The biggest Jewish neighborhood in Chicago is confronting a challenge that similar communities around the world face: how do you keep a neighborhood's Jewish identity while still trying to welcome newcomers from different religions and ethnic backgrounds?
The Bond Coffee Collective in Chicago's biggest and oldest Jewish neighborhood, West Rogers Park, is doing just that and business is booming.
It's a coffee shop where you'll see yarmulke, baseball caps, and hijabs. A place where you'll see "co-exist" on a bumper sticker in the parking lot and in practice inside.
"We are not a kosher restaurant. We are a craft coffee and tea shop that happens to be kosher," said Max Dayan, founder of Bond Coffee Collective.
Dayan is one of the new generation of Chicago Jews who figure that rather than resist a changing neighborhood demographic, it makes a lot more sense to embrace it.
"Where we are located in the neighborhood, basically borders four different demographics and everybody speaks to coffee... and that's the convergence right here on the corner."
West Rogers Park was such a strong Jewish enclave in the 1950's and 60's, that its residents had their religious, education, dining, grocery, banking and entertainment options all in walking distance.
But the neighborhood is seeing a large influx of south Asians residents, who've been spilling over from neighborhoods next door.
Irv Loundy's family has been running Devon Bank since the 1950's, when it was in the heart of the Jewish neighborhood. But today, many Muslim Pakistanis have settled in the community and Loundy does his best to welcome them.
But Loundy concedes, "each group tends to be in their own corner, there isn't a lot of interaction within the community."
Azi Lifsics is out to change that. He's the new head of the Jewish Neighborhood Development Council of Chicago.

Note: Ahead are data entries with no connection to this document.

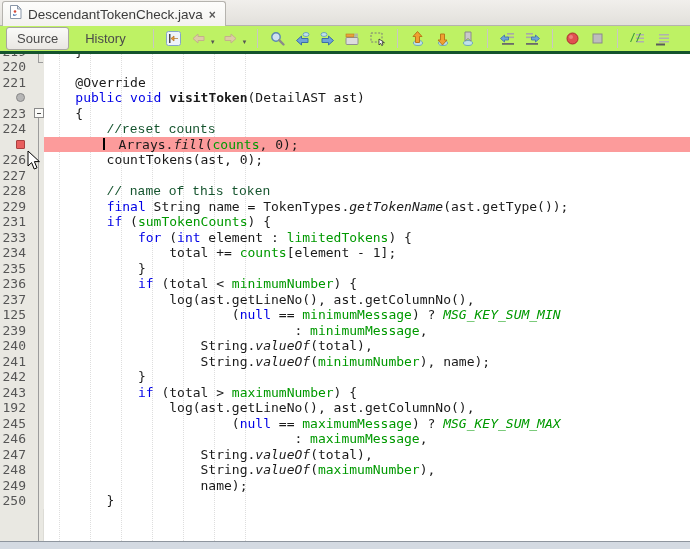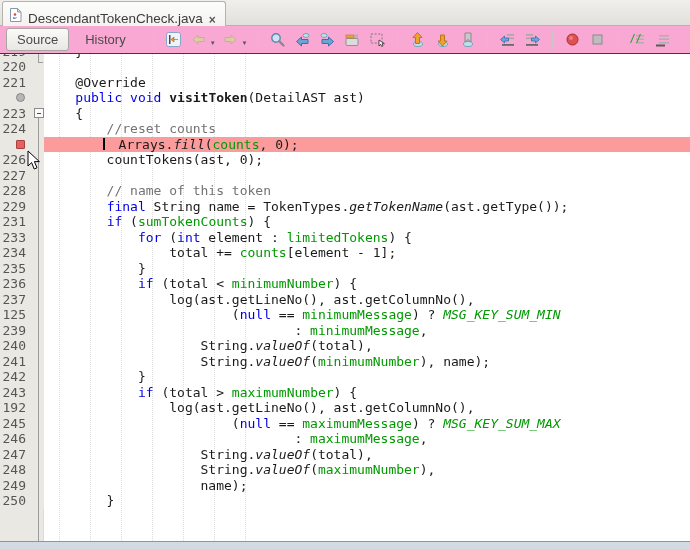"DescendantTokenCheck.java" #tab-active { align-items: flex-end -> center }
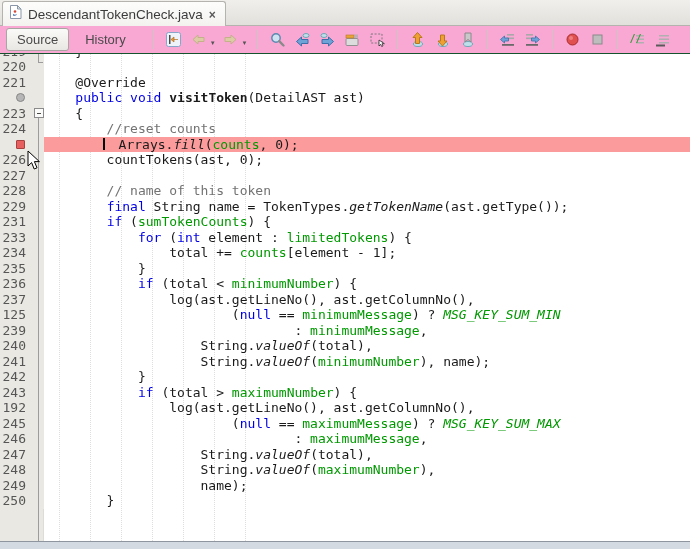"Source" #toolbar { background: #f9a8d4 -> #bef264; border-bottom: 1px solid #14532d -> 3px solid #14532d }
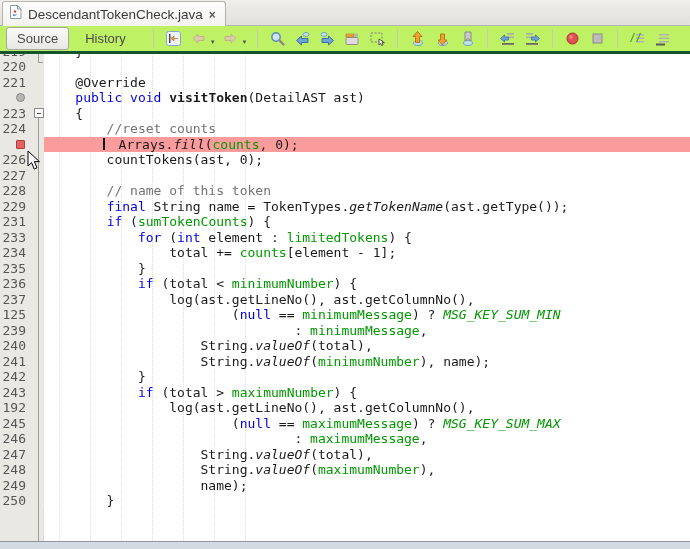"//reset counts" .tok-c { color: #737373 -> #14532d; font-family: none -> Liberation Mono, monospace }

And like the Bond Coffee Collective, he feels food could be the economic engine that fuels the future of this shifting neighborhood.
"I would love to see a Kosher- Indian restaurant open," said Lifsics. "To bring the Indian population over and to have an Indian family and a Jewish family sitting next to each other. That would be amazing."
Elfriede Wedam, a sociologist at Loyola University, literally wrote the book on urbanization and religion, and she says the neighborhood's Jewish roots aren't necessarily getting watered down.
"There is a need for a community environment that supports your identity," Wedam said. "But at the same time, we live in a diverse world, in which we need to respect the views and customs and religions of other people, and how can we do that, if we never meet them?"
And, it seems, mochas and muffins might just do the trick.